What is knee replacement?

When a knee is so severely damaged by disease or injury, an artificial knee replacement may be considered. Knee "resurfacing" is a procedure in which the surface of the bones is actually replaced. The damaged cartilage surfaces at the ends of the femur and tibia are removed along with a small amount of underlying bone. The removed cartilage and bone is replaced with man-made components that recreate the surface of the joint.

These parts may be cemented or "press-fit" into the bone. The under-surface of the patella (kneecap) is cut and resurfaced with a plastic button. Some surgeons do not resurface the patella, depending upon the case. A medical-grade plastic spacer is inserted between the metal components to create a smooth gliding surface.

Nearly 600,000 knee replacement surgeries are done each year in the U.S.; with the most common age being between 50 and 80 years old.

Who might be a candidate for knee replacement?
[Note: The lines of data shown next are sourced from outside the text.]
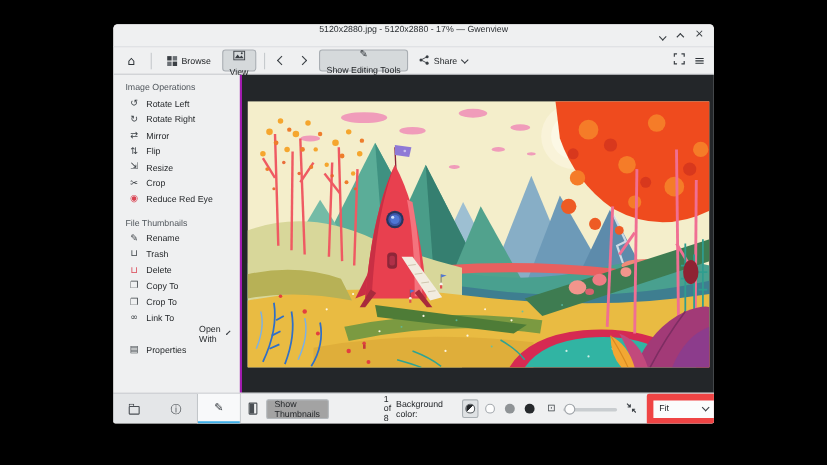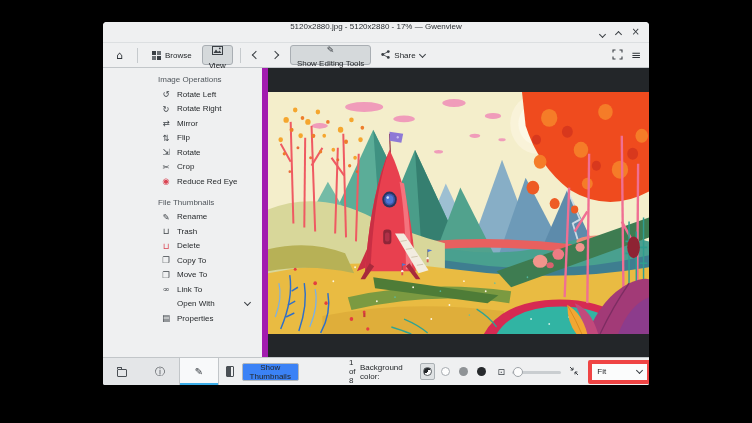--- a/index.html
+++ b/index.html
@@ -40,64 +40,64 @@
   .grid-icon i:nth-child(3){left:0;bottom:0;background:#6b7075;}
   .grid-icon i:nth-child(4){right:0;bottom:0;}
   .navbtn{width:16px;height:18px;display:flex;align-items:center;justify-content:center;}
   .navbtn .chev{width:5px;height:5px;}
   .pencil{font-size:9px;line-height:9px;color:#2e3338;}
   .tb-right{margin-left:auto;display:flex;align-items:center;gap:8px;padding-right:2px;}
   .menu-g{font-size:12px;color:#2e3338;line-height:10px;}
 
   
   .content{flex:1;display:flex;min-height:0;}
-  .sidebar{width:115px;flex:0 0 115px;background:#eff0f1;border-right:6px solid #a21caf;
-           padding-top:2px;overflow:hidden;padding-left:44px;}
+  .sidebar{width:115px;flex:0 0 115px;background:#eff0f1;border-right:2px solid #a21caf;
+           padding-top:2px;overflow:hidden;}
   .sect-title{font-size:8px;color:#50565c;padding:5px 0 3px 11px;}
   .srow{display:flex;align-items:center;height:14.5px;padding-left:14px;gap:6px;font-size:8px;color:#26292c;}
   .srow .gi{width:10px;text-align:center;font-size:8.5px;color:#3c4146;flex:0 0 10px;}
   .srow .gi.red{color:#da4453;}
-  .srow.openwith{padding-left:30px;}
+  .srow.openwith{padding-left:30px;margin-left:48px;}
   .srow.openwith .chev{margin-left:auto;margin-right:12px;width:4px;height:4px;}
   .i-folder{position:relative;display:inline-block;width:8px;height:6px;margin-top:2px;
             border:1px solid #4a4f54;border-radius:1px;flex:0 0 8px;}
   .i-folder::before{content:"";position:absolute;top:-3px;left:-1px;width:3px;height:1px;
             border:1px solid #4a4f54;border-bottom:none;border-radius:1px 1px 0 0;}
 
   .view{flex:1;background:#232629;display:flex;align-items:center;justify-content:center;min-width:0;}
   .view svg{display:block;}
 
   
   .bottomrow{height:27px;flex:0 0 27px;display:flex;border-top:1px solid #c2c6c9;}
   .tabbar{width:115px;flex:0 0 115px;background:#e4e6e8;border-right:1px solid #c2c6c9;display:flex;}
   .tab{flex:1;display:flex;align-items:center;justify-content:center;font-size:10px;color:#3c4146;}
   .tab.active{background:#f8f9fa;border-left:1px solid #c2c6c9;
               box-shadow:inset 0 -2px 0 #3daee9;}
   .statusbar{flex:1;background:#eff0f1;display:flex;align-items:center;font-size:8px;padding:0 5px;}
   .sbtn{height:16px;display:flex;align-items:center;padding:0 7px;border:1px solid #b3b8bc;
-        border-radius:2px;background:#3b82f6;font-size:8px;color:#232629;text-align:center;}
+        border-radius:2px;background:#a3a3a3;font-size:8px;color:#232629;}
   .toggle-ic{width:10px;height:9px;border:1px solid #4a4f54;border-radius:1px;position:relative;margin-left:2px;}
   .toggle-ic::before{content:"";position:absolute;left:0;top:0;bottom:0;width:4px;background:#4a4f54;}
   .counter{margin-left:50px;color:#26292c;}
   .bg-group{margin-left:auto;display:flex;align-items:center;gap:3px;}
   .swatch-btn{width:15px;height:15px;display:flex;align-items:center;justify-content:center;
               border:1px solid transparent;border-radius:2px;}
   .swatch-btn.selected{border-color:#aab0b4;background:#dfe2e4;}
   .sw{width:9px;height:9px;border-radius:50%;}
   .sw.auto{background:linear-gradient(135deg,#232629 50%,#fcfcfc 50%);border:1px solid #5a5f63;box-sizing:border-box;}
   .sw.light{background:#fdfdfd;border:1px solid #a6abb0;box-sizing:border-box;}
   .sw.gray{background:#8f9396;}
   .sw.dark{background:#26292c;}
   .zoom-ic{font-size:9px;color:#3c4146;margin-left:5px;}
   .slider{position:relative;width:56px;height:14px;margin-left:4px;}
   .slider .track{position:absolute;left:0;right:0;top:6px;height:3px;border-radius:2px;background:#c9cdd0;}
   .slider .handle{position:absolute;left:1px;top:2px;width:10px;height:10px;border-radius:50%;
                   background:#fcfcfc;border:1px solid #9ea3a8;box-sizing:border-box;}
   .shrink-ic{margin-left:5px;}
-  .combo{margin-left:6px;height:16px;min-width:45px;border:4px solid #ef4444;border-radius:2px;
+  .combo{margin-left:6px;height:16px;min-width:45px;border:6px solid #ef4444;border-radius:2px;
          background:#fbfcfc;display:flex;align-items:center;padding:0 5px;gap:10px;font-size:8px;}
   .combo .chev{margin-left:auto;}
 </style>
 </head>
 <body>
 
 <div class="stage">
   <div class="window">
 
     <div class="titlebar">
@@ -182,21 +182,21 @@
         <div class="srow">
           <span class="gi">⇄</span>
           <span>Mirror</span>
         </div>
         <div class="srow">
           <span class="gi">⇅</span>
           <span>Flip</span>
         </div>
         <div class="srow">
           <span class="gi">⇲</span>
-          <span>Rotate</span>
+          <span>Resize</span>
         </div>
         <div class="srow">
           <span class="gi">✂</span>
           <span>Crop</span>
         </div>
         <div class="srow">
           <span class="gi red">◉</span>
           <span>Reduce Red Eye</span>
         </div>
 
@@ -213,21 +213,21 @@
         <div class="srow">
           <span class="gi red">⊔</span>
           <span>Delete</span>
         </div>
         <div class="srow">
           <span class="gi">❐</span>
           <span>Copy To</span>
         </div>
         <div class="srow">
           <span class="gi">❐</span>
-          <span>Move To</span>
+          <span>Crop To</span>
         </div>
         <div class="srow">
           <span class="gi">∞</span>
           <span>Link To</span>
         </div>
         <div class="srow openwith">
           <span>Open With</span>
           <i class="chev down"></i>
         </div>
         <div class="srow">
The most common condition that results in the need for knee replacement surgery is osteoarthritis. This is a degenerative, joint disease that affects mostly middle-aged and older adults. Osteoarthritis is characterized by the breakdown of joint cartilage and adjacent bone in the knees. Other forms of arthritis, such as rheumatoid arthritis and arthritis that results from a knee injury can also lead to degeneration of the knee joint. In addition, fractures, torn cartilage, or torn ligaments also can lead to irreversible damage to the knee joint over the years.

The decision to replace the painful knee with an artificial one is a decision between you and your doctor. Other alternative treatments may first be used, including assistive walking devices, anti-inflammatory medicines, injections, and bracing.

Quadriceps-sparing total knee replacement

This newer surgical technique allows surgeons to insert the same time-tested, reliable knee replacement implants through a shorter incision using a surgical approach that avoids trauma to the quadriceps muscle, which is the most important muscle group around the knee.

This technique uses an incision that is typically only three to four inches in length and the recovery time is much quicker—often permitting patients to walk with a cane within a couple of weeks of surgery or even earlier. In addition to this technique, there are different quad-sparing approaches used by different surgeons throughout Main Line Health.